Book Review: Spinneret by Timothy Zahn
This 1985 sci-fi novel fell into my hands as a result of me realizing it’s high time I read something by Timothy Zahn, and the Spinneret’s serendipitous re-release as an eBook. (And just in case the book isn’t representative, I have Blackcollar on hand, and Dragon and Thief on my To Read shelf.)
But here is Spinneret. In the far, far future of 2016, humanity has made it to the stars (well, who knew in the 80’s that we were going to scrap our space programs?), and is all ready to colonize the stuffing out of the universe. But it turns out the universe is already chock-full of technologically advanced alien who have already called dibs on all the habitable planets.
So humans get Astra, a useless piece of real estate, for an exorbitant price.
But soon after a reluctant colonization effort, the new owners of Astra discover that they are sitting on something unique – and uniquely priceless. Add a dash of military rule, a pinch of restless third world activist, a data worker with good intentions, and a UN desperate to hold on to its newfound power, and you get something that approximates the delightful political machinations and intrigue of Spinneret.

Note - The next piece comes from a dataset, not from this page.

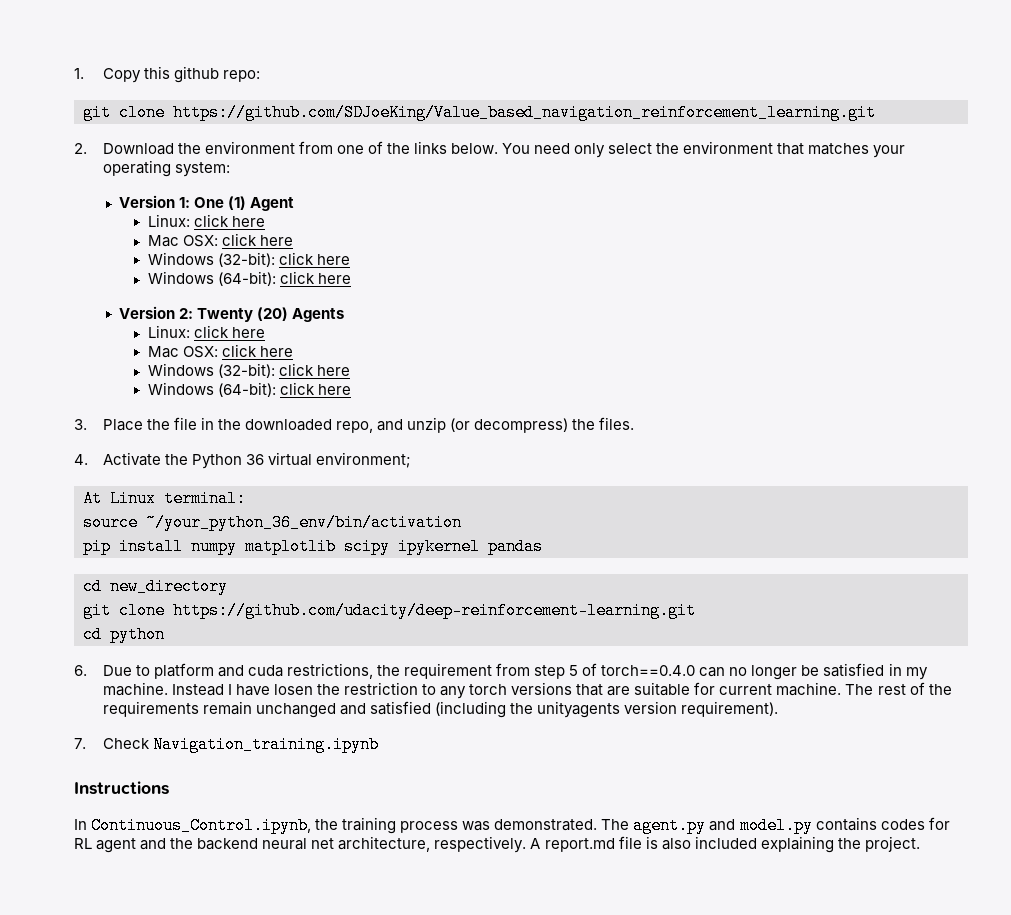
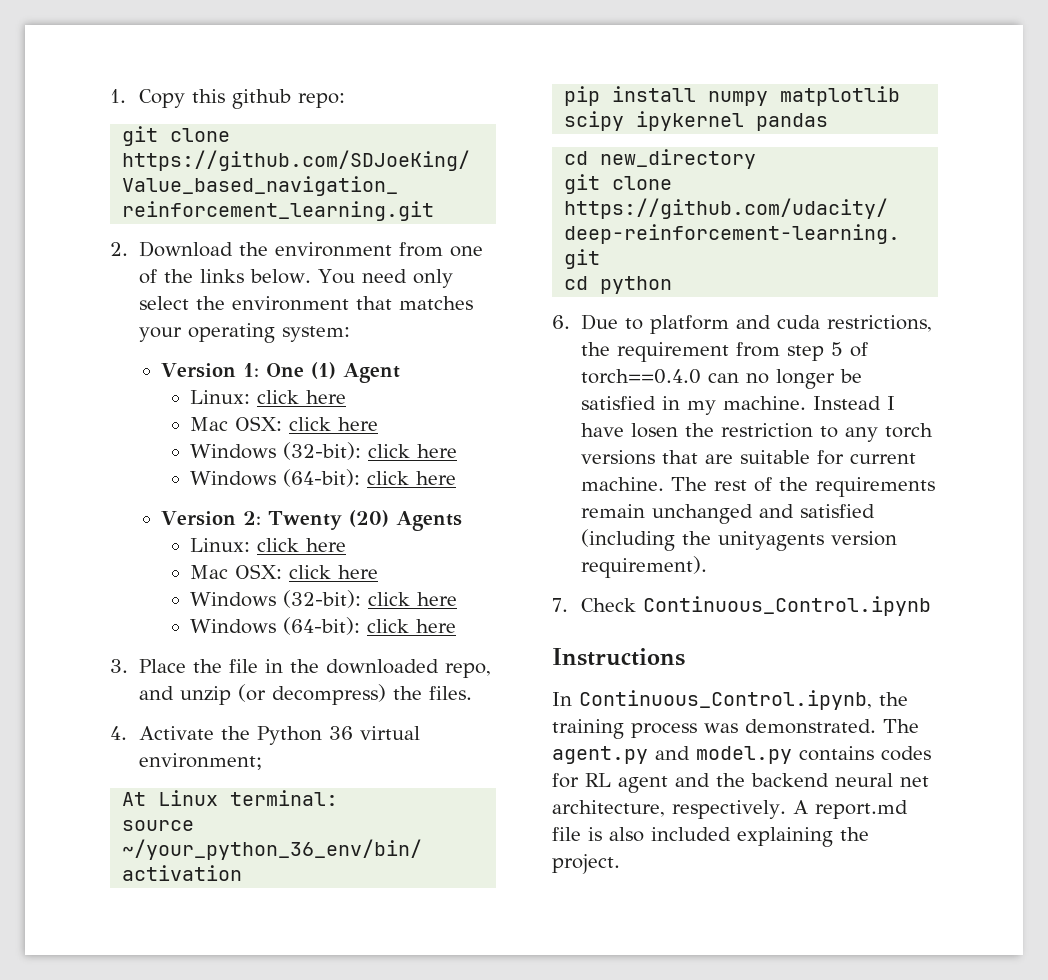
[152,736,379,753] Navigation_training.ipynb -> [642,596,931,616] Continuous_Control.ipynb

The story is told through multiple points of view, both villainous and not, human and alien, serving to create a kind of panorama sweep through the narrative. Elements like the existence of the Soviet Union and cassettes date the story, but I have no trouble relating the broad strokes of the social and political struggles in this 30-year-old novel to today’s social and international landscapes. It describes a polarized society – elements of racial tension, international infighting, squabbling between the UN and US, developed world vs developing world, and more.
In fact, it might have been the recent overdose of politics (Hello there, US elections), but my little liberal canary heart was put through a grinder of libertarian-leaning propaganda during its journey from page 1 to page 351:
“I like the idea of UN control of Astra less,” he corrected. “Like you, I believe all of us here can do a better job of administering the Spinneret than any big government. And with the Ctencri trade locked up, the UN is fast becoming a form of big government.” (From Spinneret, Timothy Zahn)
In terms of style, though, readers who like nuanced characterization (or nuanced, human personalities) and 3D worlds may be disappointed. The main actors of the story blur together and very little time is spent in description, beyond the necessary – I still have very little sense of what people look like. Instead, the reader is teased with glimpses that rarely resolved into concrete scenery. Mileage may vary.
I would label Spinneret a concept story that skims only lightly over characterization and world-building, and which is driven heavily by dialogue and character interaction. There is some action, but most of the suspense and drama comes from the looming threat of enemies known and unknown. As a thought experiment on colonization and international politics in the modern age, Spinneret may also appeal to readers who love dialogue and political intrigue, as well as fans of military space opera. (Though I will say I am disappointed in how easily and conveniently the racial-tension subplot is shelved after it does its job furthering the plot.)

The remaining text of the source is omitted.